Ces terribles moustiques ne sont pas cependant le fléau le plus redoutable du Volador et des régions qui lui ressemblent. Les garrapatos y sont tellement nombreux qu’ils forment aux plantes comme une autre écorce, et si l’on tombe au milieu d’une de leurs tribus, on est immédiatement couvert de ces animalcules, qui se servent de leurs pattes aiguës comme de vrilles pour s’insinuer dans le corps : inutile de chercher à s’en débarrasser, ils se gorgent de sang avec lenteur, et ce n’est que deux ou trois jours après, quand ils se sont transformés en petites vésicules rouges, qu’ils se détachent d’eux-mêmes.
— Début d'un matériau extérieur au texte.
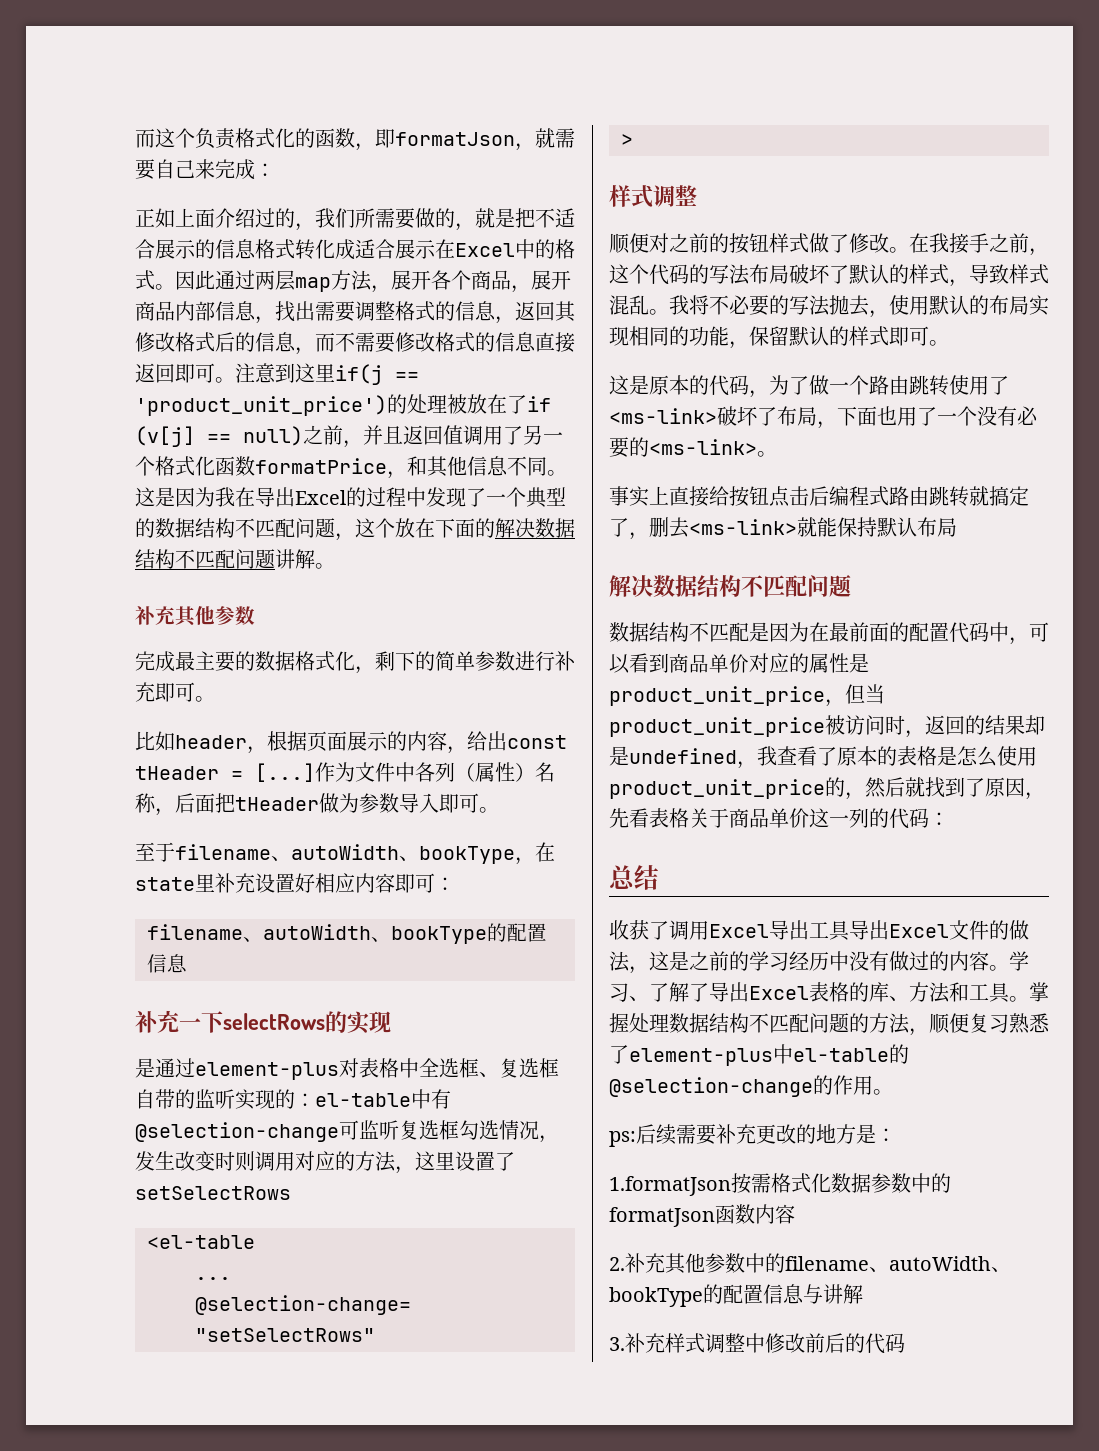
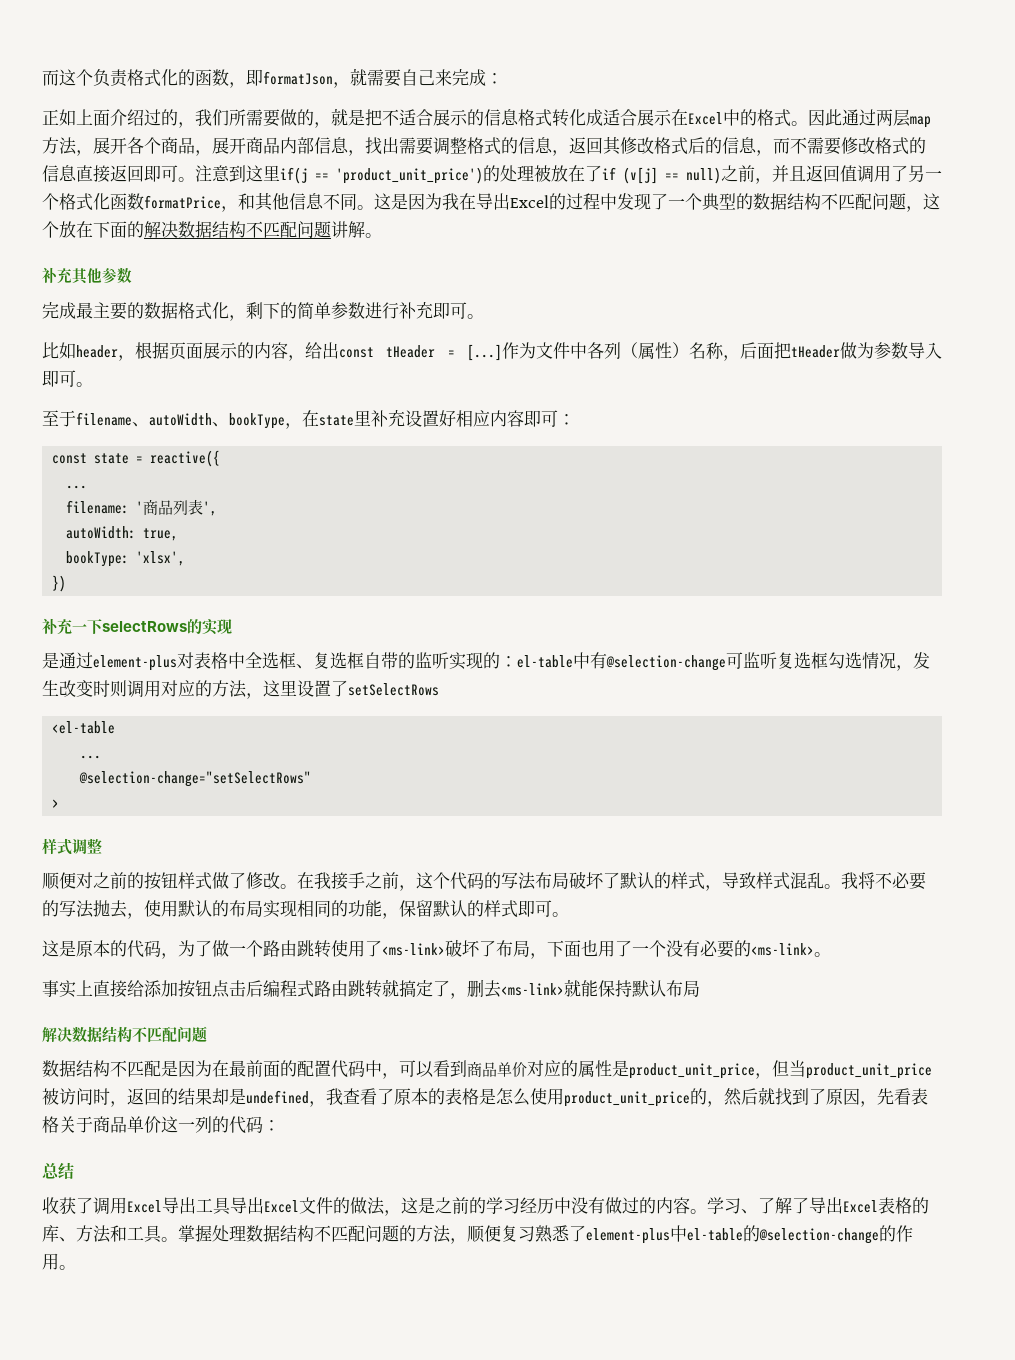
  至于filename、autoWidth、bookType，在state里补充设置好相应内容即可：
- filename、autoWidth、bookType的配置信息
+ const state = reactive({
+ ...
+ filename: '商品列表',
+ autoWidth: true,
+ bookType: 'xlsx',
+ })
- 事实上直接给按钮点击后编程式路由跳转就搞定了，删去<ms-link>就能保持默认布局
+ 事实上直接给添加按钮点击后编程式路由跳转就搞定了，删去<ms-link>就能保持默认布局
- ps:后续需要补充更改的地方是：
- 1.formatJson按需格式化数据参数中的formatJson函数内容
- 2.补充其他参数中的filename、autoWidth、bookType的配置信息与讲解
- 3.补充样式调整中修改前后的代码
Quant aux gros garrapatos nommés barberos (barbiers, chirurgiens) dans le langage énergique du pays, ils s’enfoncent jusque dans les chairs, et on ne peut les extirper qu’avec la pointe d’un canif. Pendant que le voyageur se débat en vain contre les moustiques et les garrapatos, un autre insecte s’introduit perfidement sous les ongles de ses pieds et s’y creuse une petite retraite : c’est la nigua[1]. Il est rare qu’on s’aperçoive d’abord de l’invasion de cet insecte, mais peu à peu on sent un petit chatouillement suivi bientôt d’une douleur cuisante. L’animal grossit rapidement dans l’intérieur du pied, et au bout de quelques jours il atteint la grosseur d’un pois. Impossible de l’extirper soi-même ; il faut s’adresser à un habitant de la sierra qui ait l’habitude de ce genre d’extraction : il introduit délicatement une aiguille dans le pied, élargit lentement la blessure, et, par de légères pressions, parvient à faire rouler la nigua hors du pied ; si par accident il perce la tendre pellicule de cet insecte, les œufs se répandent aussitôt dans le trou qu’il s’est creusé, et toute une famille de niguas se développe dans les chairs saignantes. Dans certaines parties du Brésil où cet insecte est aussi commun que dans la Sierra-Nevada, ceux qui donnent l’hospitalité aux voyageurs s’agenouillent chaque soir devant eux et examinent leurs pieds pour en extraire les niguas qui auraient pu s’y introduire. Les Aruaques marchent toujours pieds nus ; aussi plusieurs d’entre eux n’ont-ils plus ni ongles, ni doigts de pied : le tout a été dévoré par l’œstrus humanus.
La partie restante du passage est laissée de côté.